Filmmusik ist ein Geschmacksverstärker, hat der russische Komponist Dmitri Schostakowitsch angeblich gesagt. Ein Mittel also, das die Wirkung der Bilder steigert, ohne sich selbst bemerkbar zu machen. Gewiss, das trifft auf die meisten Soundtracks zu. Einige Klangkulissen ragen aber darüber hinaus: die Melodien von Henry Mancini, Ennio Morricone, John Williams. Oder Michel Legrand.

1932 in Paris geboren, empfing der Franzose seine ersten musikalischen Eindrücke vom Vater, dem Leiter eines Varieté-Orchesters. Sein wichtigster früher Lehrer war aber das Radio: Als Kind habe er ganze Tage damit verbracht, Chansons zu hören und am Klavier nachzuspielen, erzählte er 2017 in der sehenswerten Dokumentation "Michel Legrand - Drei Oscars für die Filmmusik" (verfügbar auf arte.tv). Schließlich kam Legrand am Pariser Konservatorium unter die Fittiche der Ikone Nadia Boulanger. Entgegen deren Bitte schlug der Jüngling nicht den Weg des seriösen Tonsetzers ein, sondern zeigte sich weiter von der Unterhaltungsmusik angetan und vor allem vom zeitgenössischen Jazz. Legrand avancierte zum Begleiter von Maurice Chevalier, eröffnete Chansonabende nicht selten mit Arrangements, die manchem im Saal zu nervös tönten. 1958 war er in der Welt der Improvisationskunst so renommiert, dass seine Platte "Legrand Jazz" mit legendären US-Gästen wie Trompeter Miles Davis, Pianist Bill Evans und Saxofonist John Coltrane auftrumpfen konnte.

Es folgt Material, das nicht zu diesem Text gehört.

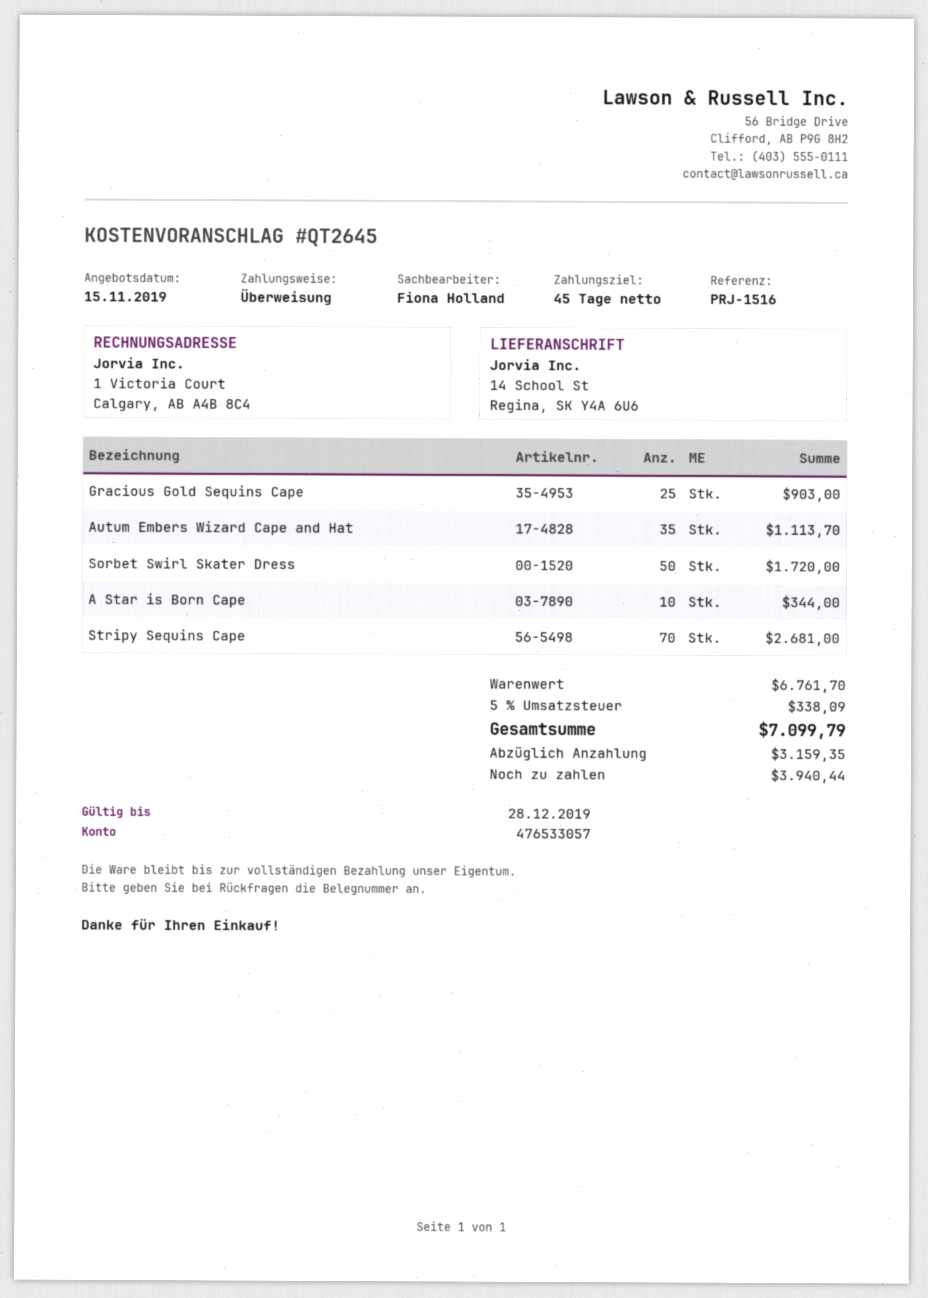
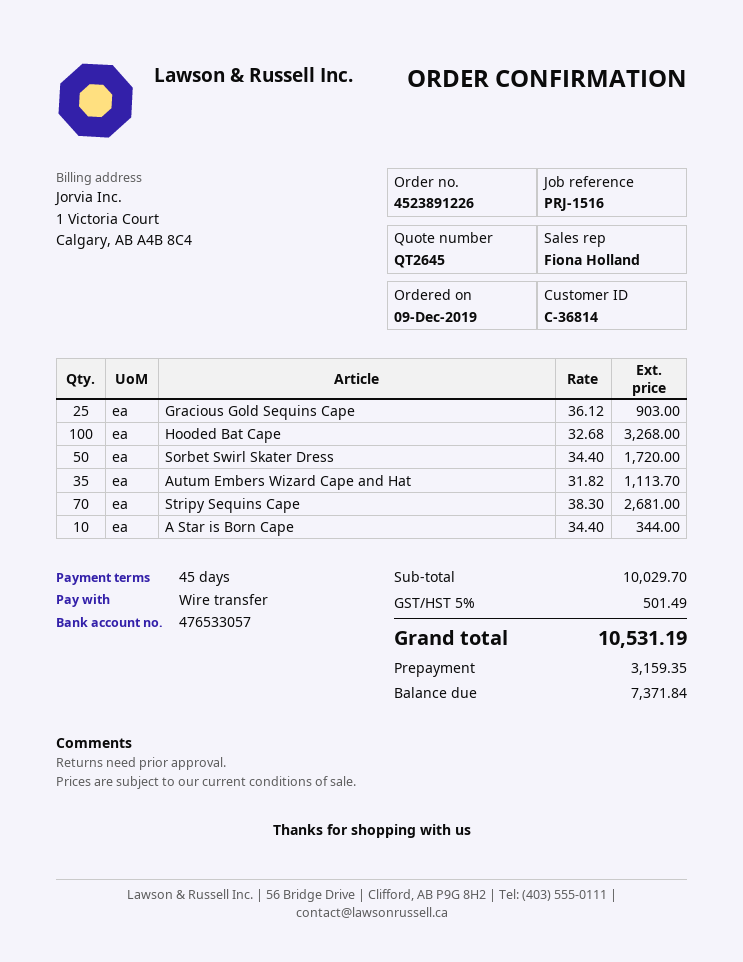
Hooded Bat Cape: none -> 100 for 3268.00
subtotal: 6761.70 -> 10029.70
tax: 5% = 338.09 -> 5% = 501.49
total: 7099.79 -> 10531.19
balance: 3940.44 -> 7371.84

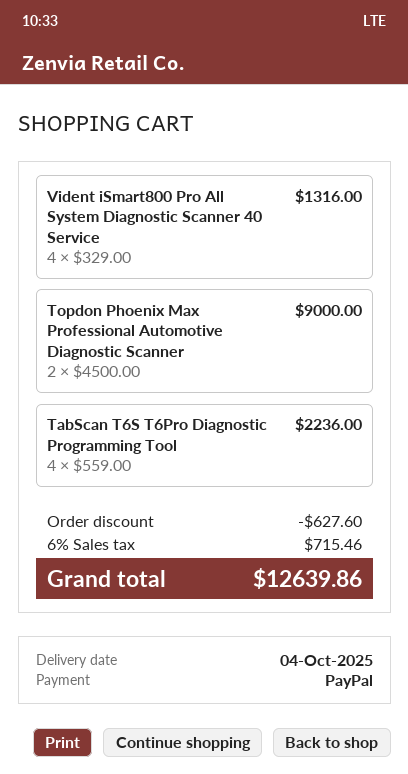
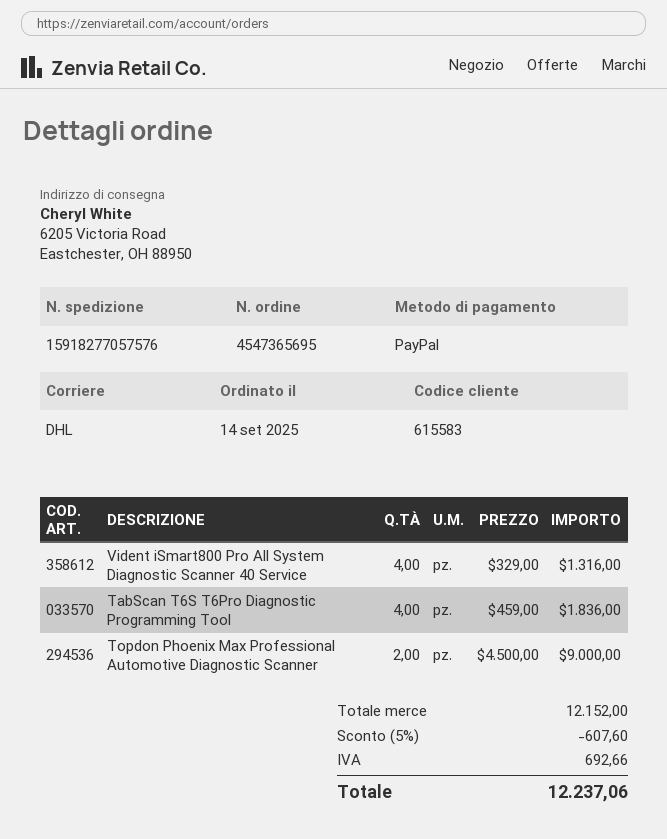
TabScan T6S T6Pro Diagnostic Programming Tool: 4 x 559.00 = 2236.00 -> 4 x 459.00 = 1836.00
discount: 627.60 -> 607.60
tax: 715.46 -> 692.66
total: 12639.86 -> 12237.06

Seine eigentliche Karriere vollzog sich freilich im Kinobereich. Begonnen mit Nouvelle-Vague-Filmen wie "Cleo - Mittwoch zwischen 5 und 7", führte der Weg rasch zu französischen Filmmusicals, die Legrand auf der Höhe seiner melodiösen Kunst zeigten. 1964 entstanden "Die Regenschirme von Cherbourg" - ein exzentrischer Streifen, in dem sich selbst banale Dialogtexte in Musik verwandelten. 1967 folgte unter dem Titel "Die Mädchen von Rochefort", mit Catherine Deneuve und Gene Kelly in den Hauptrollen eine knallbunte Hommage an die klassischen Musicalfilme aus Übersee.

Hollywood rief

Dorthin verschlug es freilich auch Legrand. Seine wohl denkwürdigste Hollywood-Arbeit gelang ihm schon mit "Thomas Crown ist nicht zu fassen" (1968). Ohne die Ballade "Windmills Of Your Mind", zu der Steve McQueen als Meisterdieb im Segelflieger durch die Luft gleitet, ohne den Streichersamt in der Schachpartie mit Faye Dunaway wäre der Film nicht zur Ikone avanciert. Drei Oscars hat Legrand, der Meister des wehmütigen, weiträumig gesteigerten Melodiebogens, errungen, den letzten für sein Filmmusical "Yentl" mit Barbra Streisand und dem gefühlssatten Song "Papa, Can You Hear Me?" in den Hauptrollen.

Bis ins hohe Alter hat der Franzose die Vielseitigkeit gesucht, zeigte sich mit Orchester auf der Bühne, charmierte beizeiten auch allein als Klavierinterpret seiner Stücke (etwa beim Jazz Fest Wien 2005). Und: Er hat nach seinem 80. Geburtstag auch noch seiner Lehrerin Boulanger Rechnung getragen und einige klassische Werke verfasst, darunter ein Klavierkonzert. "Ich bin sehr stolz darauf. Es ist ein gutes letztes Kapitel", sagte er im Vorjahr. Am Wochenende ist Michel Legrand 86-jährig in Paris verstorben.